Segment Start: Data for this task
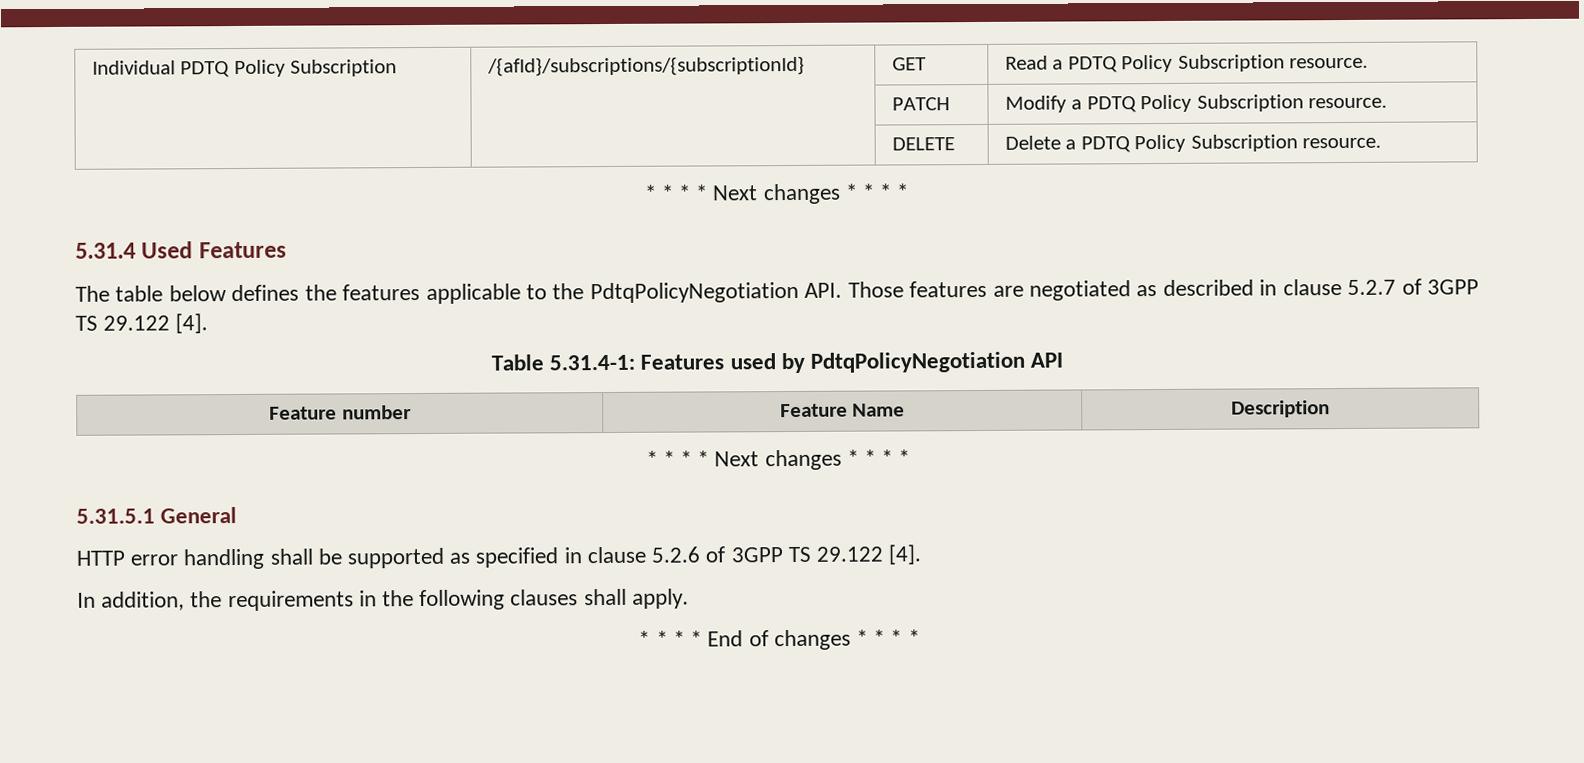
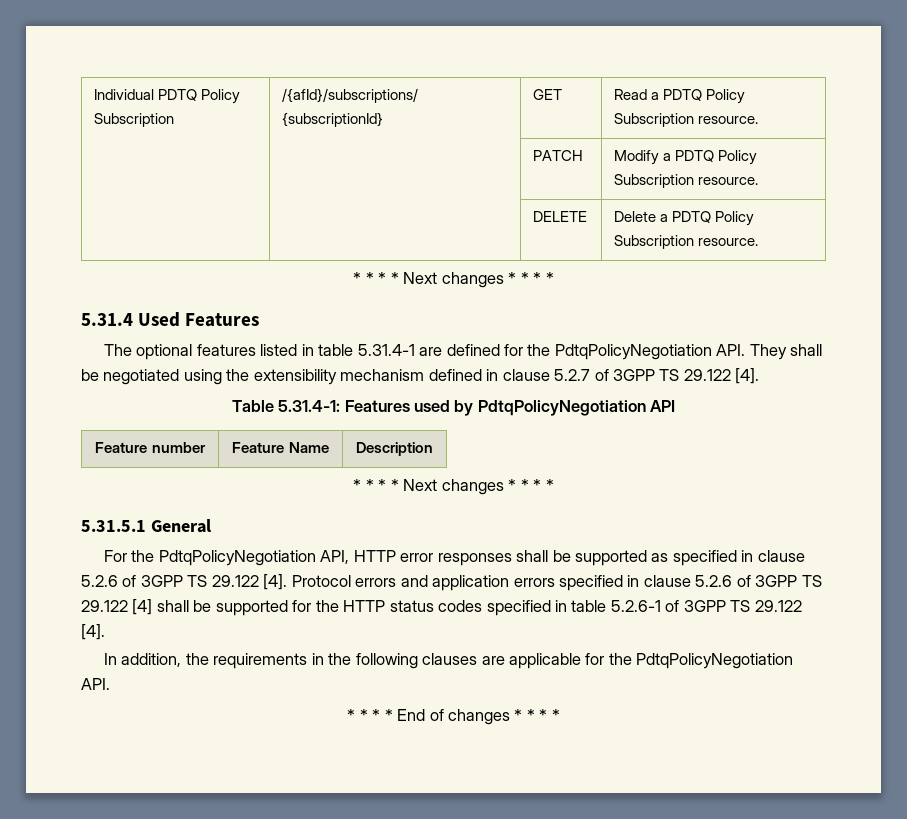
- The table below defines the features applicable to the PdtqPolicyNegotiation API. Those features are negotiated as described in clause 5.2.7 of 3GPP TS 29.122 [4].
+ The optional features listed in table 5.31.4-1 are defined for the PdtqPolicyNegotiation API. They shall be negotiated using the extensibility mechanism defined in clause 5.2.7 of 3GPP TS 29.122 [4].
- HTTP error handling shall be supported as specified in clause 5.2.6 of 3GPP TS 29.122 [4].
+ For the PdtqPolicyNegotiation API, HTTP error responses shall be supported as specified in clause 5.2.6 of 3GPP TS 29.122 [4]. Protocol errors and application errors specified in clause 5.2.6 of 3GPP TS 29.122 [4] shall be supported for the HTTP status codes specified in table 5.2.6-1 of 3GPP TS 29.122 [4].
- In addition, the requirements in the following clauses shall apply.
+ In addition, the requirements in the following clauses are applicable for the PdtqPolicyNegotiation API.

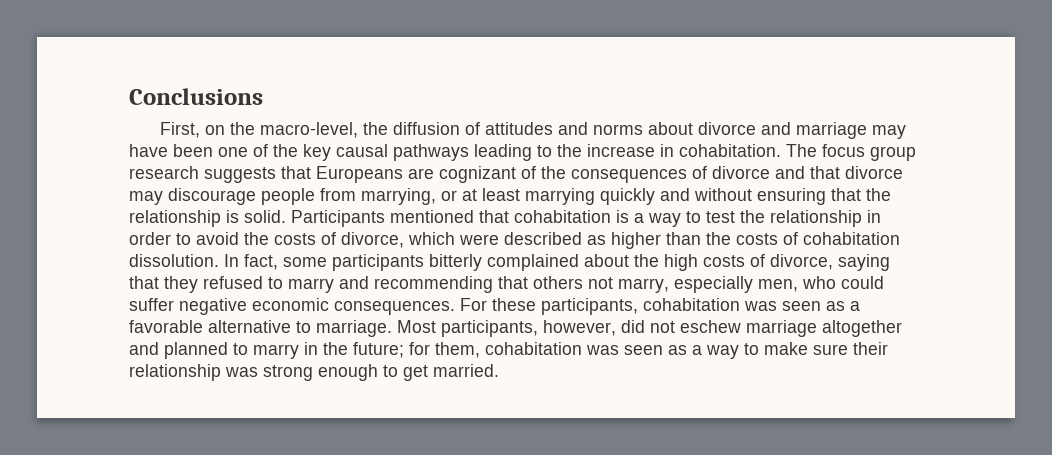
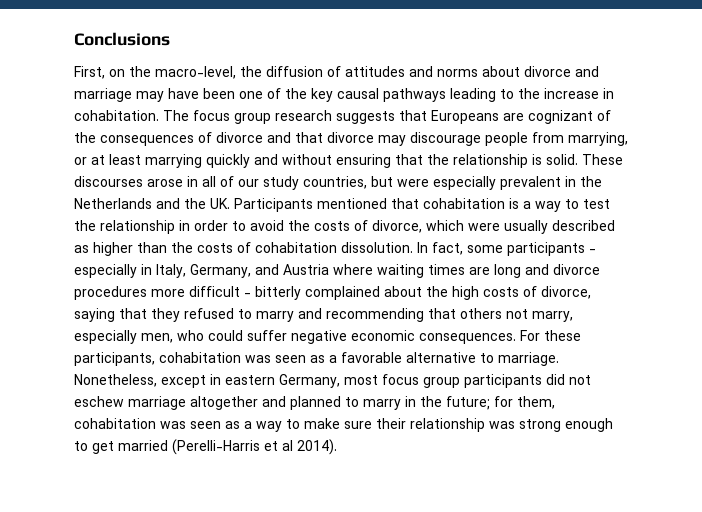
- Participants mentioned that cohabitation is a way to test the relationship in order to avoid the costs of divorce, which were described as higher than the costs of cohabitation dissolution.
+ These discourses arose in all of our study countries, but were especially prevalent in the Netherlands and the UK. Participants mentioned that cohabitation is a way to test the relationship in order to avoid the costs of divorce, which were usually described as higher than the costs of cohabitation dissolution.
- In fact, some participants bitterly complained about the high costs of divorce, saying that they refused to marry and recommending that others not marry, especially men, who could suffer negative economic consequences.
+ In fact, some participants - especially in Italy, Germany, and Austria where waiting times are long and divorce procedures more difficult - bitterly complained about the high costs of divorce, saying that they refused to marry and recommending that others not marry, especially men, who could suffer negative economic consequences.
- Most participants, however, did not eschew marriage altogether and planned to marry in the future; for them, cohabitation was seen as a way to make sure their relationship was strong enough to get married.
+ Nonetheless, except in eastern Germany, most focus group participants did not eschew marriage altogether and planned to marry in the future; for them, cohabitation was seen as a way to make sure their relationship was strong enough to get married (Perelli-Harris et al 2014).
Segment End: Data for this task
# Requirement:
Pull out the lines above in which the word "suffer" appears.

# Response to this exercise:
- In fact, some participants bitterly complained about the high costs of divorce, saying that they refused to marry and recommending that others not marry, especially men, who could suffer negative economic consequences.
+ In fact, some participants - especially in Italy, Germany, and Austria where waiting times are long and divorce procedures more difficult - bitterly complained about the high costs of divorce, saying that they refused to marry and recommending that others not marry, especially men, who could suffer negative economic consequences.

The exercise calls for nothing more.